Le sens de la vie
11 juin 2023— Le sens de la vie, s’il vous plaît ?
— C’est tout droit, vous ne pouvez pas vous tromper. Oui, tout droit. À partir de votre naissance. Ah non, ne vous retournez pas pour vous rappeler le passé, vous compliqueriez les choses. Ce ne serait plus tout droit, ou alors à reculons…
Il saute aux yeux du premier venu qui s’attarde un peu avant de repartir on se sait où en ligne droite que cette vision du sens de la vie est à la fois linéaire, donc simpliste, et fasciste dans la mesure où elle n’autorise aucune souplesse de manœuvre.
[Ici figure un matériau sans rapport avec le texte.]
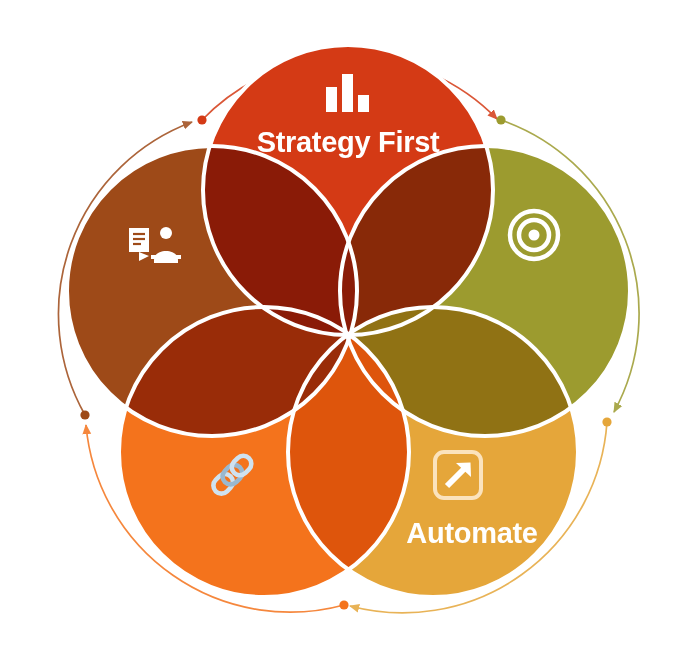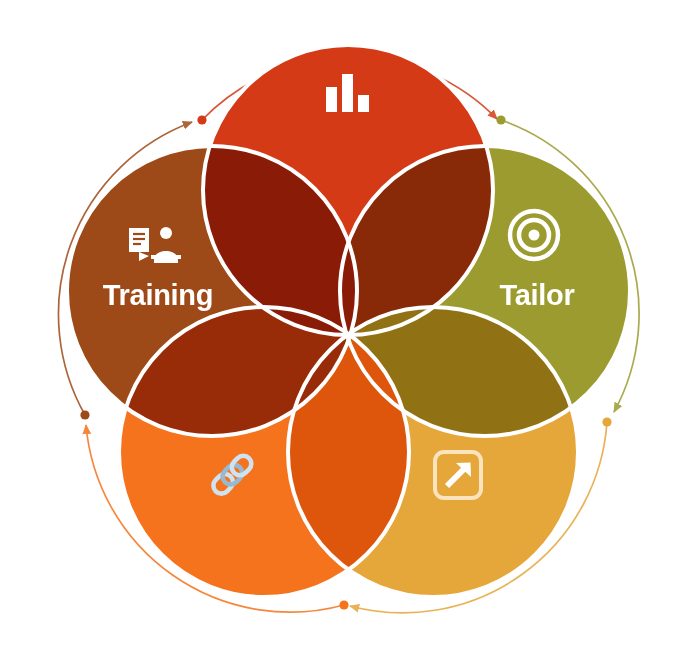"Strategy First" div.node-label { html: none -> <div>Strategy First</div> }
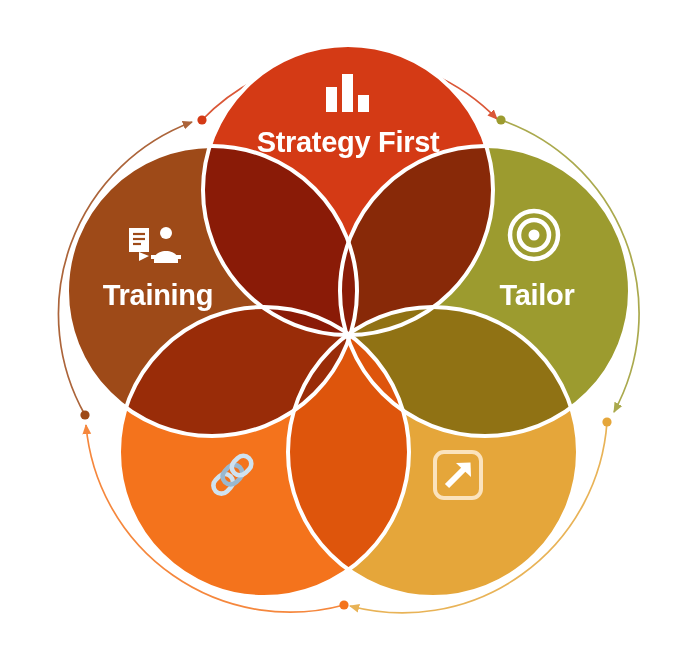"Training" div.node-label { html: <div>Training</div> -> none }
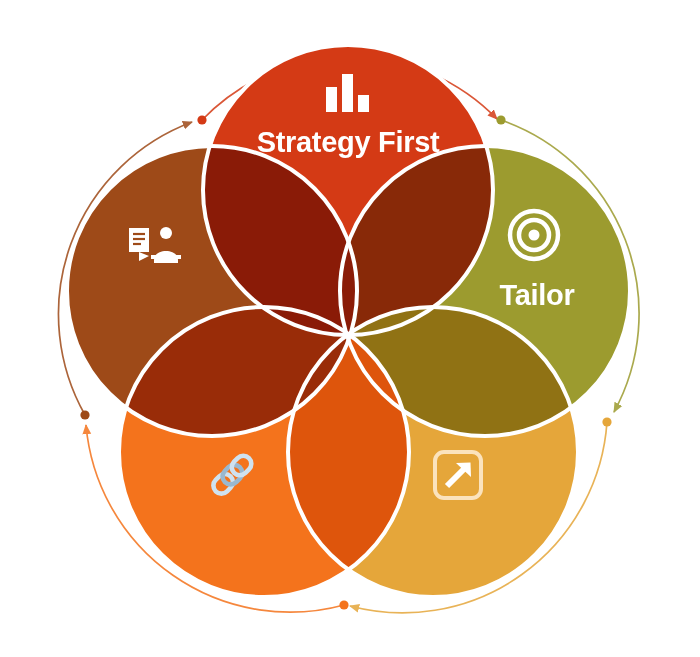"Tailor" div.node-label { html: <div>Tailor</div> -> none }
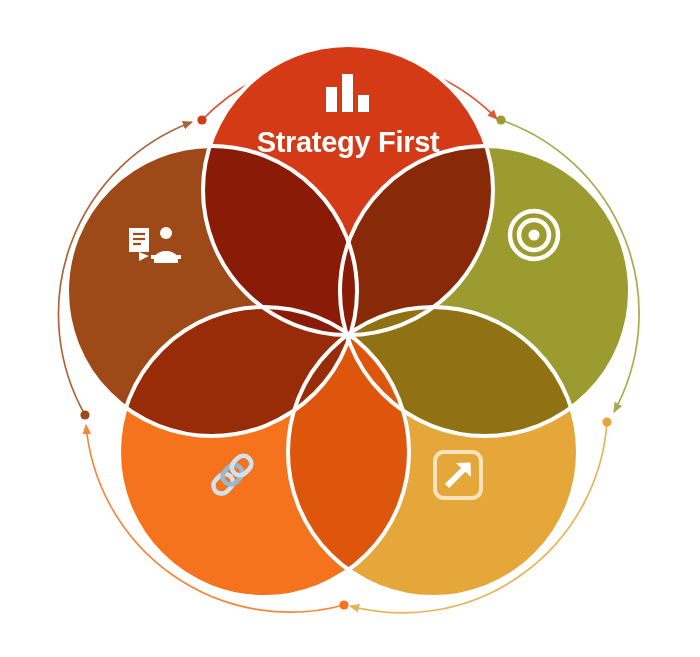"Automate" div.node-label { html: none -> <div>Automate</div> }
Si l’on considère que la vie a un sens, ceci constitue un handicap insurmontable dans une course qui ne se dispute qu’une seule fois par vie et par individu. Oui, si la vie a un sens, on peut craindre de ne pas la saisir du bon côté alors que, n’est-ce pas, il est toujours plus agréable de voir le bon côté des choses. Si la vie a un sens, et un seul, on peut commettre un contre sens dès le départ, dès la naissance, voire en naissant. Contre sens irrémédiable, irrattrapable pour un spermatozoïde qui a déjà offert le meilleur de lui-même afin de donner la vie. Vision des choses qui laisse bien peu de place à l’espoir, à la fantaisie, au slalom buissonnier et aux siestes existentielles.
C’est pourquoi il vaut mieux considérer que la vie n’a pas de sens. Il est alors possible de la prendre par n’importe quel bout sans en arriver aussitôt à des extrémités fâcheuses. Il est même possible de considérer qu’elle n’a pas de bout, donc pas de but sinon une flânerie que chacun se doit de rendre aussi agréable que possible, à l’exception des masochistes aidés en cela par les sadiques bien intentionnés.
Chercher un sens à la vie ?
Ça n’a pas de sens.
À moins de se limiter au bon sens et d’abandonner tout désir inutile de comprendre des notions dont la complexité ne peut être que nuisible au bonheur.
« En ce qui me concerne personnellement, je suis moi, je viens de chez moi et j’y retourne« .
Pierre Dac résume ainsi tout ce qu’il faut savoir du sens de la vie.